If you are familiar with the math, income and employment taxes on the receipt of illiquid stock of your employer can be a huge financial burden that you may not have the ability to pay. (This is why employees frequently say, in response to an offer from an employer of high-value company stock, “No, I don’t want your stock. I can’t afford it.”) This is why options are so helpful–with an option you can defer the tax until you exercise (an event typically within the optonee’s control).

So, an offer of an immediately exercisable ISO is a reasonable approach to equity compensation, and should be appreciated for its advantages. We’re not here to knock the Silicon Valley way. But there is another fact most people miss.

Immediately Exercisable ISOs: Not Always Ideal

If you plan to exercise your options immediately (that is, immediately upon receipt), you would be better off if the option were an NQO rather than an ISO.

Why? How would an immediately exercisable option be better for you if set up as an NQO than an ISO? Well, like everything with ISO taxation, it’s complicated.

Firstly, it’s worth remembering the well-known “AMT trap,” where you sometimes have to pay taxes at time of exercise anyway, not as ordinary income tax, but in the form of AMT. As a reminder, when you exercise your ISO, even though you will have no ordinary income on exercise, the spread will be considered an AMT adjustment. This AMT tax event can be a big problem, particularly since the private stock probably can’t be sold to pay the possibly large tax bill. During the first dotcom boom, this tax trap drove a number of people into bankruptcy. The problem got so bad Congress passed a one-time forgiveness.

However, the usual AMT trap isn’t an issue for immediately exercisable options granted to new employees, where the strike price and fair market are likely the same—when the employee intends to exercise immediately.

Differing Holding Period Requirements

The issue to worry about here is a second and more subtle factor to do with holding periods to get more favorable long-term capital gains tax rates. The basic holding period requirements for ISOs and NQOs are different:

  • ISO: To get long-term capital gains on the exercise of an ISO, you have to hold the shares for two years from the date of grant of the option until sale, and at least one year from the date of exercise until sale. In other words, you have a two-year holding period if you plan to immediately exercise.
  • NQO: If you receive an immediately exercisable NQO, and exercise it immediately, you will have no income and employment taxes due because the strike price equals the fair market value. And if you file your 83(b) election, you will then start your capital gains holding period. And on an NQO, you only have to hold the shares for longer than one year to get long term capital gains treatment, not two.

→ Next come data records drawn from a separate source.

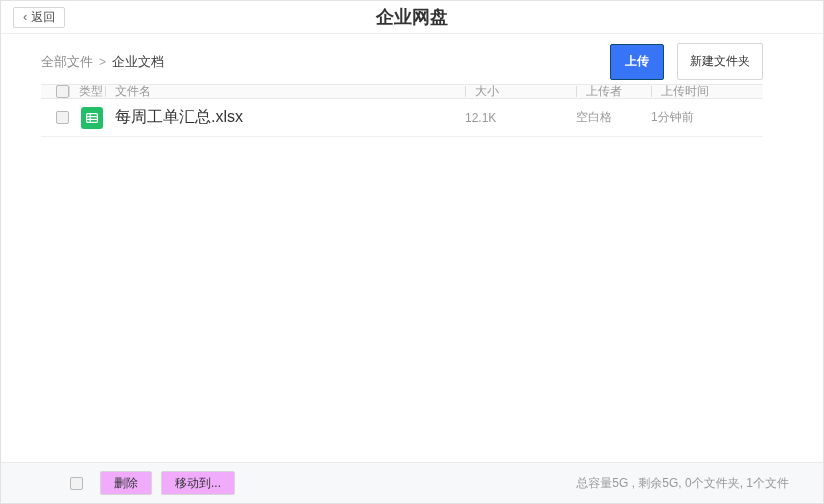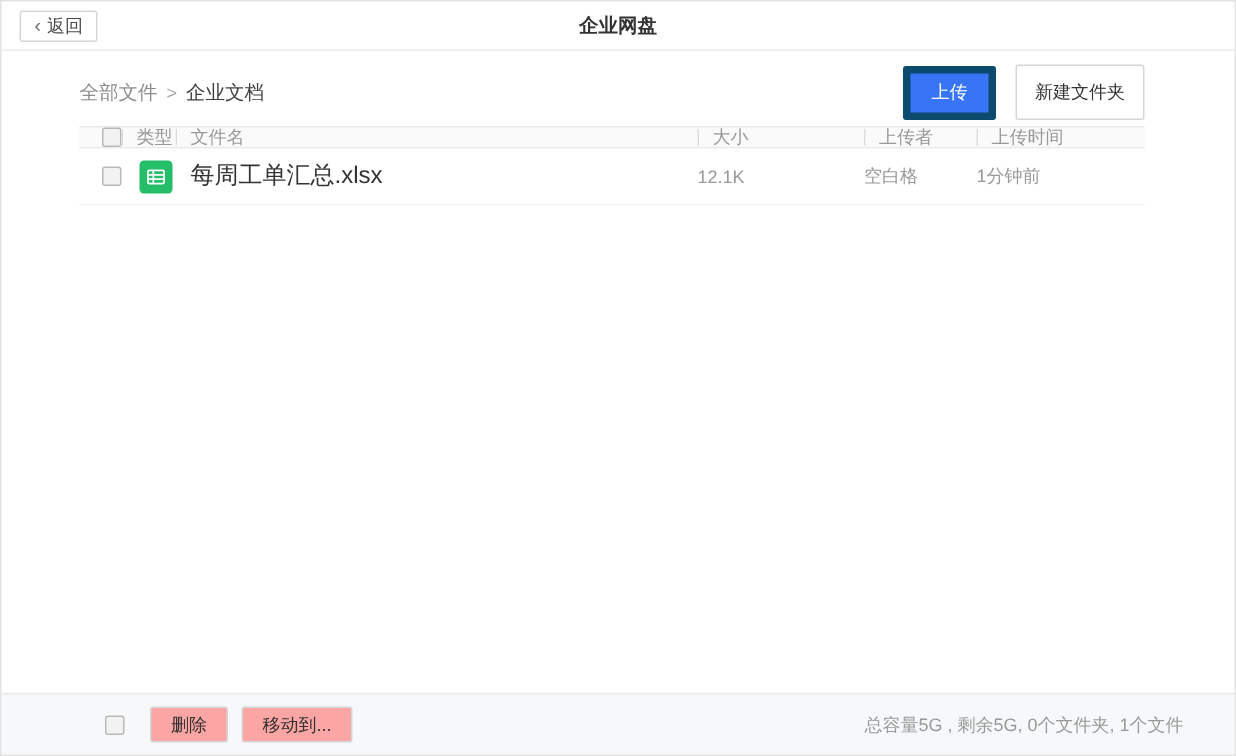"企业网盘" .page-title { font-size: 13px -> 18px }
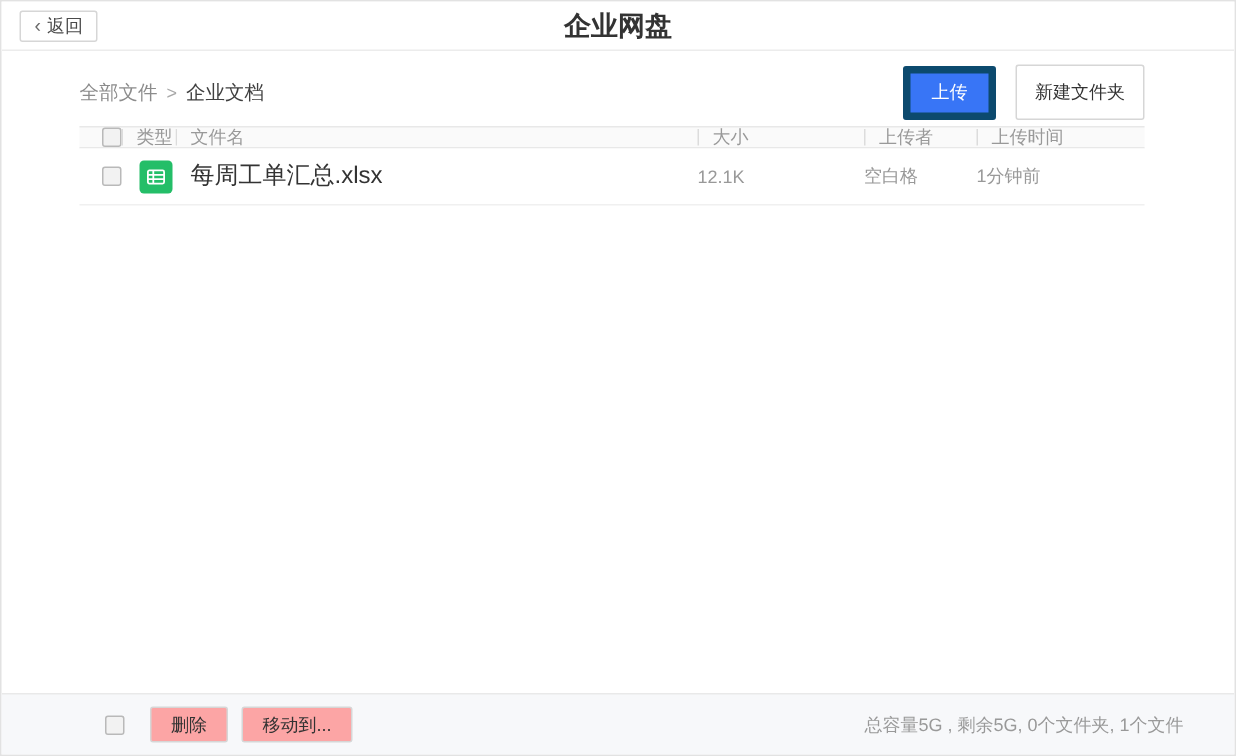"全部文件" .content { padding: 0 60px 0 52px -> 0 60px 0 40px }
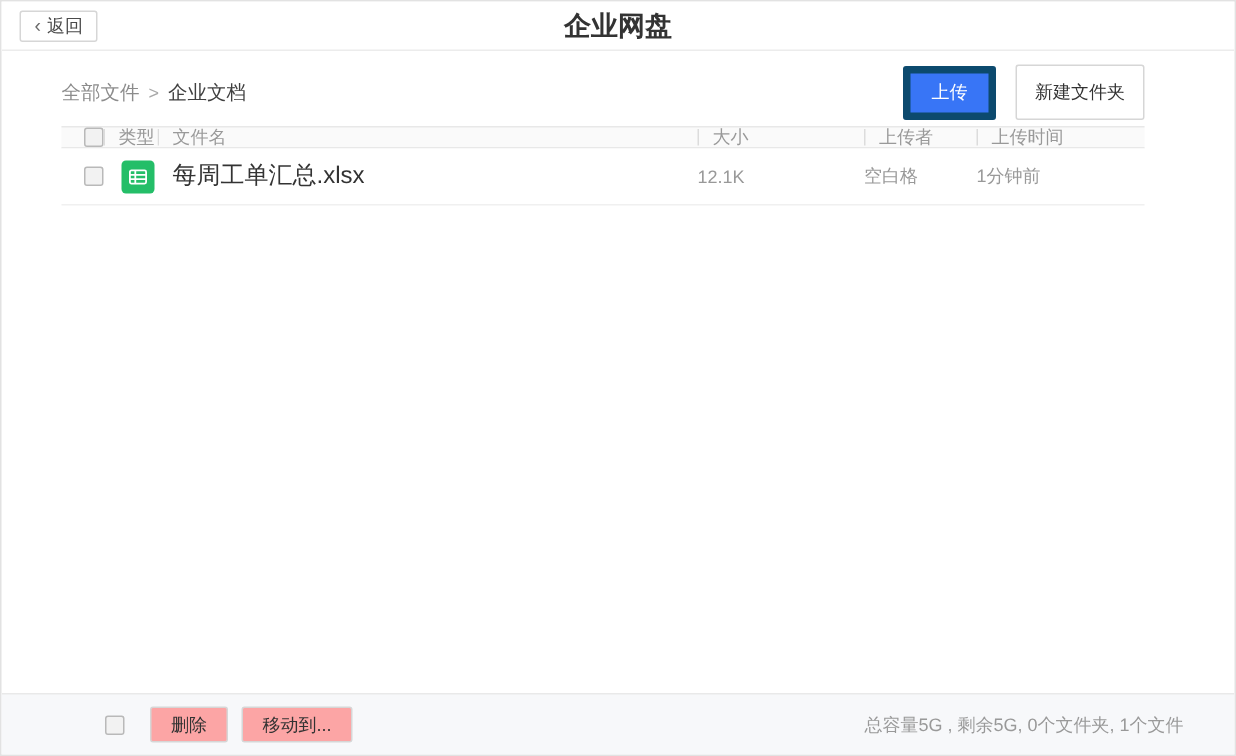"上传" .btn-upload { border: 5px solid #0c4a6e -> 1px solid #0c4a6e; font-weight: none -> bold }
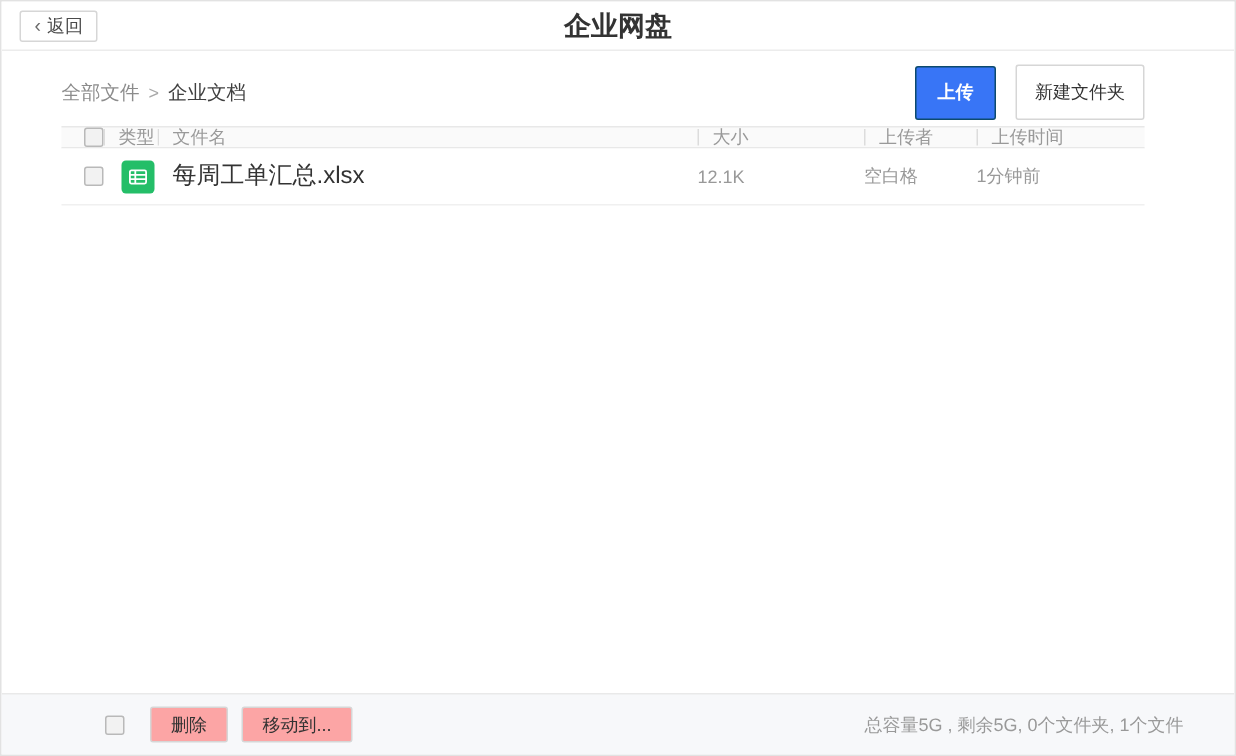"删除" .footer-btn { background: #fca5a5 -> #f0abfc }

Waiting two years is worse than waiting one. But to make matters worse, there are technicalities about ISOs that can make it even harder to meet the long-term capital gains holding period than the two years you’d expect. Many people believe early exercise together with an 83(b) election will start the clock sooner and help them hold the stock longer, to qualify for long-term capital gains. While this is true for NQOs, it’s not true for ISOs.

The IRS rules on ISOs say that the 83(b) election is valid only for AMT purposes — not for ordinary income tax purposes. What this means is that if you make a disqualifying disposition, then your capital gains holding period for ordinary income tax purposes does not start until the shares actually vest (see Example 2 in Treas. Reg. §1.422-1(b)(3), quoted in its entirety below). If you timely make an 83(b) election on early exercise of an ISO, the election works for ISO and AMT purposes. This means that if there is no disqualifying disposition, and you meet your holding period requirements, and the other ISO qualifications, you start your capital gains holding period on exercise, not on vesting.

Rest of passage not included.